The Yankees undoubtedly ran into bad luck with Judge getting injured by the Dodgers’ bullpen fence. But so much else has gone wrong in the Bronx that it can’t be the only culprit for this 2023 team’s woes. This team has no depth; any and all minor league talent seems to stagnate at the MLB level. If Judge is slumping or isn’t in the lineup, then there are no real threats. Stanton, Torres, and admittedly-intriguing pickup Jake Bauers can occasionally hit the ball out, but this is not a tough lineup to pitch to by any stretch of the imagination. They’ll just roll over for anyone, even moreso than the worst teams in baseball.
This is the 25th time an opposing starter has gone 7+ innings vs the Yankees this season.
— Katie Sharp (@ktsharp) August 1, 2023
That's 6 more times than any other team (Royals and A's, both 19).
There’s still an avenue for the Yankees to go on a run and sneak into the playoffs, but how plausible does that really feel?
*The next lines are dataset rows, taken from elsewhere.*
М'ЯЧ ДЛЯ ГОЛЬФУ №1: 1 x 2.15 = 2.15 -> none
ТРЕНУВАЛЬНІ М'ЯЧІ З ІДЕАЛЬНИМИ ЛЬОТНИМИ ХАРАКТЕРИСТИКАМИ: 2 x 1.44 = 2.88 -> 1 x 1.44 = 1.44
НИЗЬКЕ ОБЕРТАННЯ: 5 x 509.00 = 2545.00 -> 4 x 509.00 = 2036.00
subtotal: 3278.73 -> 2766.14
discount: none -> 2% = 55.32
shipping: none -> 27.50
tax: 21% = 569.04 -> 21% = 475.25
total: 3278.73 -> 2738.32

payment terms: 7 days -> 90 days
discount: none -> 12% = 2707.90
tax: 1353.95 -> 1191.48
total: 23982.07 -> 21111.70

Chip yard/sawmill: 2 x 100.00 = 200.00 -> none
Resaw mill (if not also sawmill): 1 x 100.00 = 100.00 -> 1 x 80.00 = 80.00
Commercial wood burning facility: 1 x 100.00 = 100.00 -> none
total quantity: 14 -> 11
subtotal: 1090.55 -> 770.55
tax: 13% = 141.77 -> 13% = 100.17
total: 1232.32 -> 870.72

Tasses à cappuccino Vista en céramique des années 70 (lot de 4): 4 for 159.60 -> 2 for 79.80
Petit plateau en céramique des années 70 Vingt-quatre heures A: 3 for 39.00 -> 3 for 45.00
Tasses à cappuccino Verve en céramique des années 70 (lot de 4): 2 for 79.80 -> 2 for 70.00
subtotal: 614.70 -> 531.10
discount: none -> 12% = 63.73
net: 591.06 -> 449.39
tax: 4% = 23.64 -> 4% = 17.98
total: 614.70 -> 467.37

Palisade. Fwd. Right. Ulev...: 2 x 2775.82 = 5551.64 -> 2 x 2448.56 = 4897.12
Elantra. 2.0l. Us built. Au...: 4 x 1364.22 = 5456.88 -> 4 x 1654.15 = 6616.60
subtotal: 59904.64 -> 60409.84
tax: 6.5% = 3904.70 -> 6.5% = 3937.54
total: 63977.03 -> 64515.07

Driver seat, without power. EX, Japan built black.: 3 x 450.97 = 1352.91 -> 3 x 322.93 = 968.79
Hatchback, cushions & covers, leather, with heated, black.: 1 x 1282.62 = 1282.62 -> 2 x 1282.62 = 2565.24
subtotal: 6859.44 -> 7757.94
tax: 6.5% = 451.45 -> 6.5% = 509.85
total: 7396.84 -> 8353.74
This team doesn’t hit, doesn’t run the bases well, doesn’t win series, doesn’t capitalize on bad opponents, and doesn’t provide any confidence in their leadership. It’s only getting worse on that front for other reasons, as well.
We have heard time and time and time again over the past few years from Boone, Cashman, and Steinbrenner during the Yankees’ woes that how they’re currently playing doesn’t define who they are. We know that we’re better than this just because we know; never mind the fact that we’ve essentially been a .500 team for the last 200 games. We’ll smack a table if that helps! The catchphrase “championship-caliber team” has become a running joke. To paraphrase Jesse Eisenberg in The Social Network, “If you guys were a championship-caliber team, you’d have won a championship.” (Or even a pennant!)
With most of the AL East on the rise and the Astros continuing to churn out legitimate championship-caliber clubs, the Yankees are really in trouble. So although they love Boone, he might go away after 2023 as the scapegoat with only one year left on his deal. Cashman is the architect of this mess, but he isn’t going anywhere one season into his extension. And until the time comes for Steinbrenner to really self-reflect on the state of this organization, the status quo isn’t going to change.